Путешествия превращались для Фрадике в плодотворный урок благодаря способности симпатизировать людям всех рас и национальностей. Меньше всего он был похож на противного французского туриста, который едет в чужую страну, чтобы с глупым высокомерием отмечать "недостатки", то есть отличия от того бесцветного и стандартного типа цивилизации, который он знает и считает единственно приемлемым. Фрадике умел с первого же дня проникнуться представлениями, предрассудками, привычками окружавших его людей; он умел сродниться с ними в их образе мыслей и их чувствованиях и воспринимал живой, непосредственный урок от всякого человеческого общества, в чьи недра проникал. Мудрый принцип: "В Риме будь римлянином" – он сделал для себя правилом и придерживался его не только в Риме, среди виноградников Целиева холма, у журчащих вод Павлинского источника, где соблюдать его легко и приятно, но и на козьих тропах Гималайских ущелий, по которым ему довелось карабкаться в рваных сандалиях. Он был своим и в философической немецкой пивной, уточняя понятия абсолюта в обществе тюбингенских профессоров, и на африканской стоянке среди матабелей, где в кругу охотников за слонами сравнивал карабин "экспресс", с карабином "винчестер".
После 1880 года размах его путешествий мало-помалу сократился; теперь он ограничивался поездками из Парижа в Лондон и обратно, если не считать "сыновних визитов" в Португалию: хотя Фрадике изъездил весь свет, легко приспосабливался к чужим обычаям и никогда не изменял научной объективности, он оставался португальцем до мозга костей, со всеми неизгладимыми чертами фидалго с Азорских островов.
Португалия, ее люди и ее интересы всегда были главной, самой задушевной заботой Фрадике. Он купил виллу "Сарагоса" в Синтре только для того, чтобы (как он пишет с непривычным для него волнением в письме к Ф. Г.) "иметь свой клочок земли в Португалии, связать себя узами собственности с благородной почвой, откуда предки, искатели новых миров, отправлялись в дальние плавания, увлекаемые мечтой о великом.

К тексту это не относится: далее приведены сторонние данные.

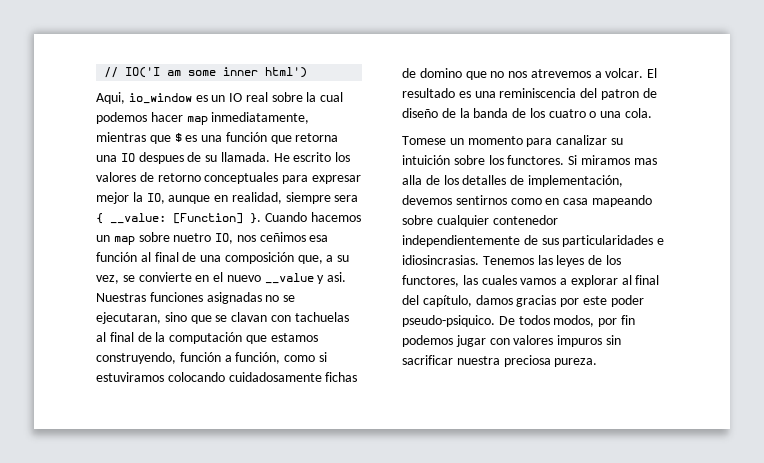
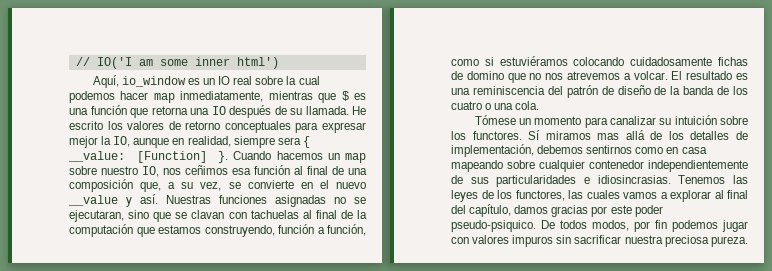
[96,92,125,104] Aqui, -> [92,75,119,88] Aquí,
[138,152,184,164] despues -> [229,105,271,118] después
[173,233,212,242] nuetro -> [101,166,138,175] nuestro
[327,272,347,282] asi. -> [140,194,158,204] así.
[96,372,164,382] estuviramos -> [499,56,568,66] estuviéramos
[600,89,639,100] patron -> [566,85,598,98] patrón
[402,136,446,145] Tomese -> [474,115,516,125] Tómese
[568,155,578,165] Si -> [528,130,541,140] Sí
[402,175,422,185] alla -> [625,130,645,140] allá
[402,195,452,205] devemos -> [537,145,584,154] debemos

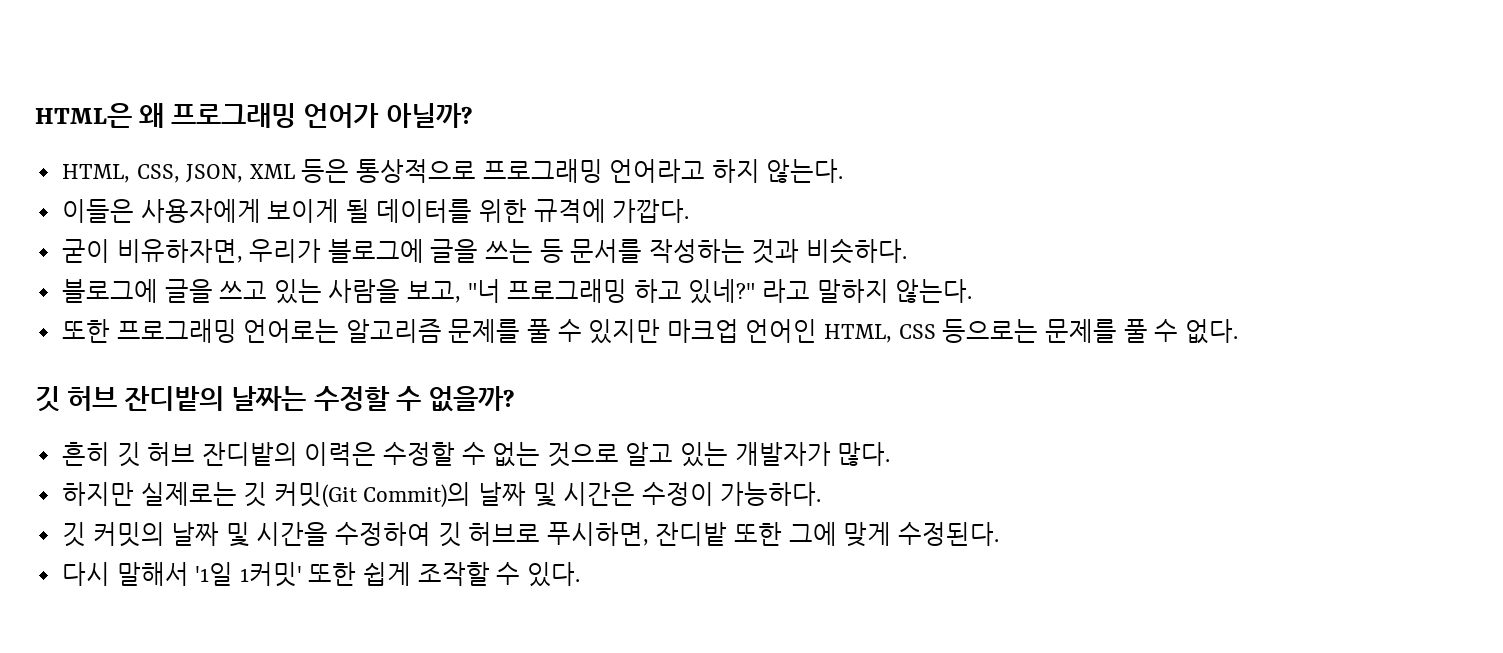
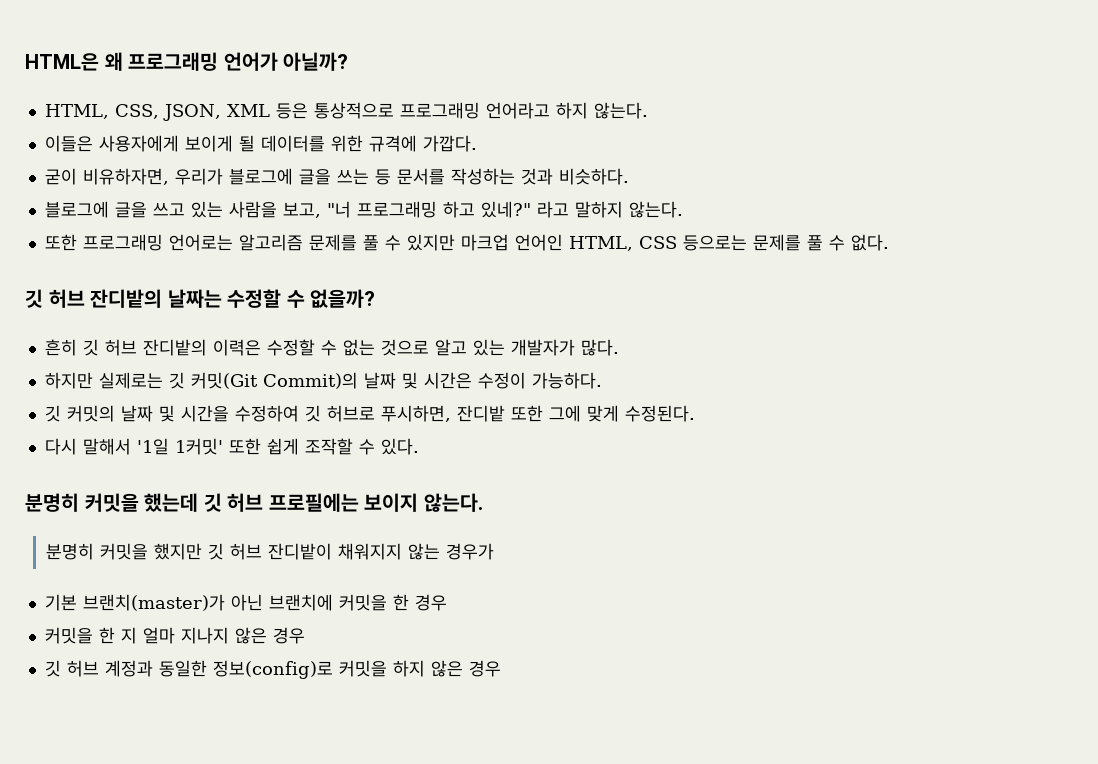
(580, 574) none -> [25,493,483,512] [45,543,494,560] [44,594,447,611] [44,627,305,644] [44,660,501,679] // 분명히 커밋을 했는데 깃 허브 프로필에는 보이지 않는다. // 분명히 커밋을 했지만 깃 허브 잔디밭이 채워지지 않는 경우가 // 기본 브랜치(master)가 아닌 브랜치에 커밋을 한 경우 // 커밋을 한 지 얼마 지나지 않은 경우 // 깃 허브 계정과 동일한 정보(config)로 커밋을 하지 않은 경우

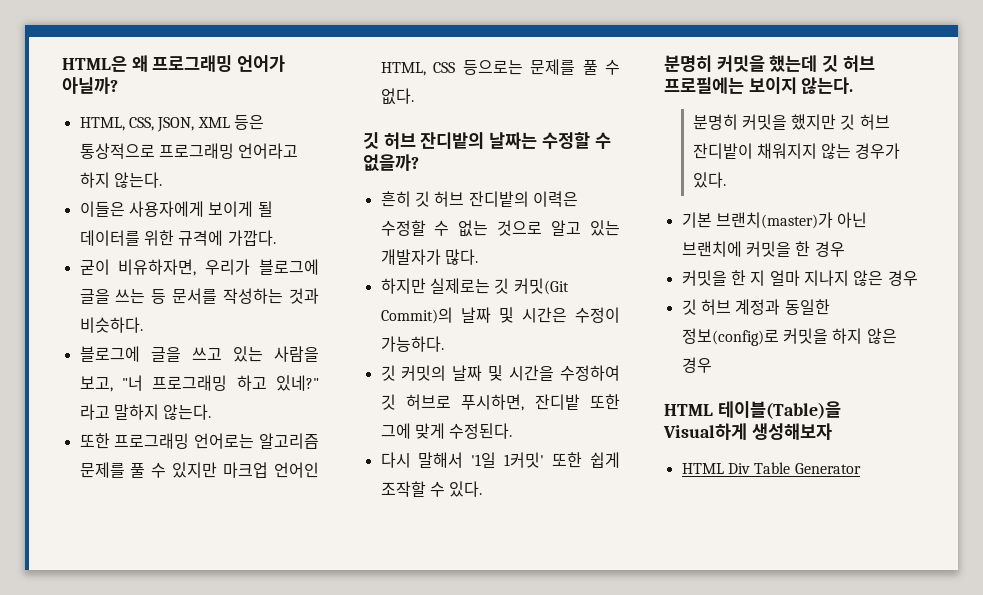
(494, 551) none -> [692,172,726,188] 있다.
(501, 668) none -> [664,401,841,419] [663,423,832,440] [681,462,861,474] // HTML 테이블(Table)을 Visual하게 생성해보자 // HTML Div Table Generator

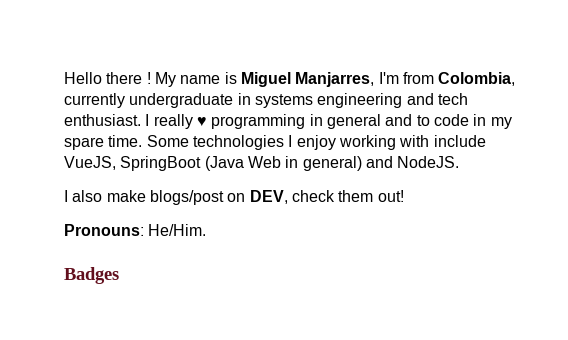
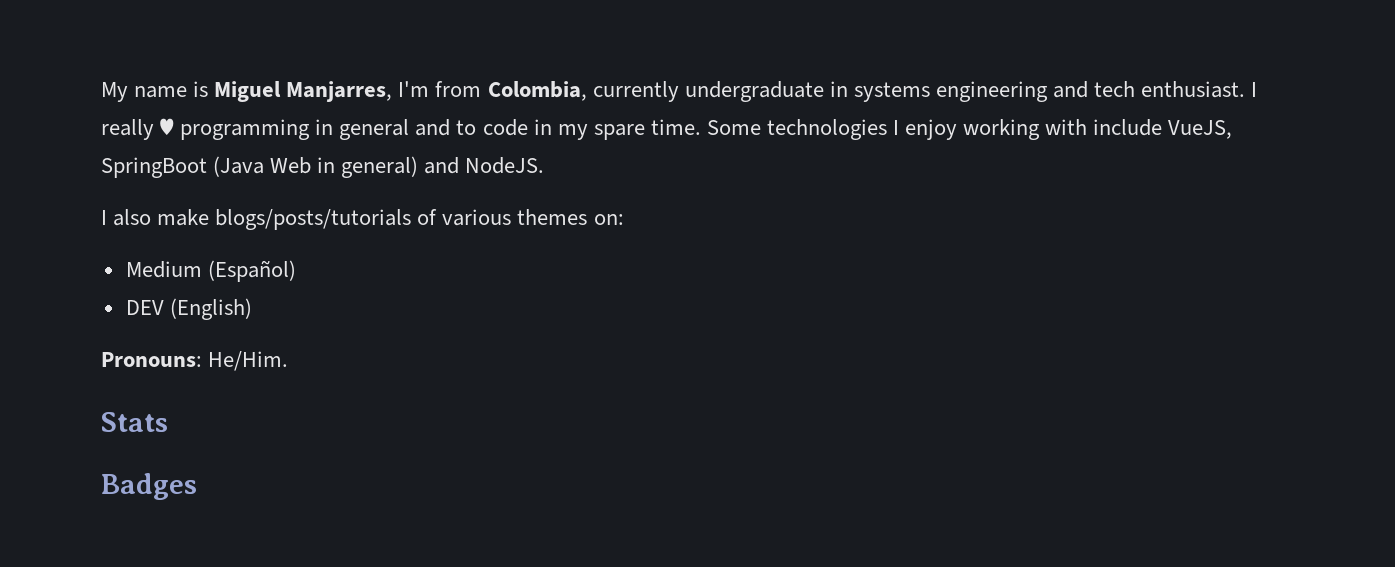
[64,72,151,84] Hello there ! -> (101, 92) none
[149,190,404,205] blogs/post on DEV, check them out! -> [215,209,624,230] [125,260,296,282] [125,298,252,320] blogs/posts/tutorials of various themes on: // Medium (Español) // DEV (English)
(207, 230) none -> [101,412,168,432] // Stats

В моих жилах течет та же кровь, от них я унаследовал жажду узнать, что находится там!".
Приезжая в Португалию, он первым делом "возобновлял правильный душевный настрой", объезжая верхом какую-нибудь провинцию, останавливаясь в старых, заброшенных селениях, которые находил очаровательными. Он любил долгие беседы у деревенских очагов, шумные толпы на площадях и в харчевнях, веселые паломничества в запряженной волами телеге – древней, почтенной сабинской телеге, – под ситцевым навесом, убранным лавровыми ветвями. Больше всего ему нравилось Рибатэжо, земля пастбищ и вольных стад. "Там, – говорил он, – скача верхом на жеребце, в куртке с широким поясом и с пастушьим посохом в руке, по лугам, где пасутся стада, я вдыхаю свежий и чистый утренний воздух и чувствую радость жизни, как нигде и никогда".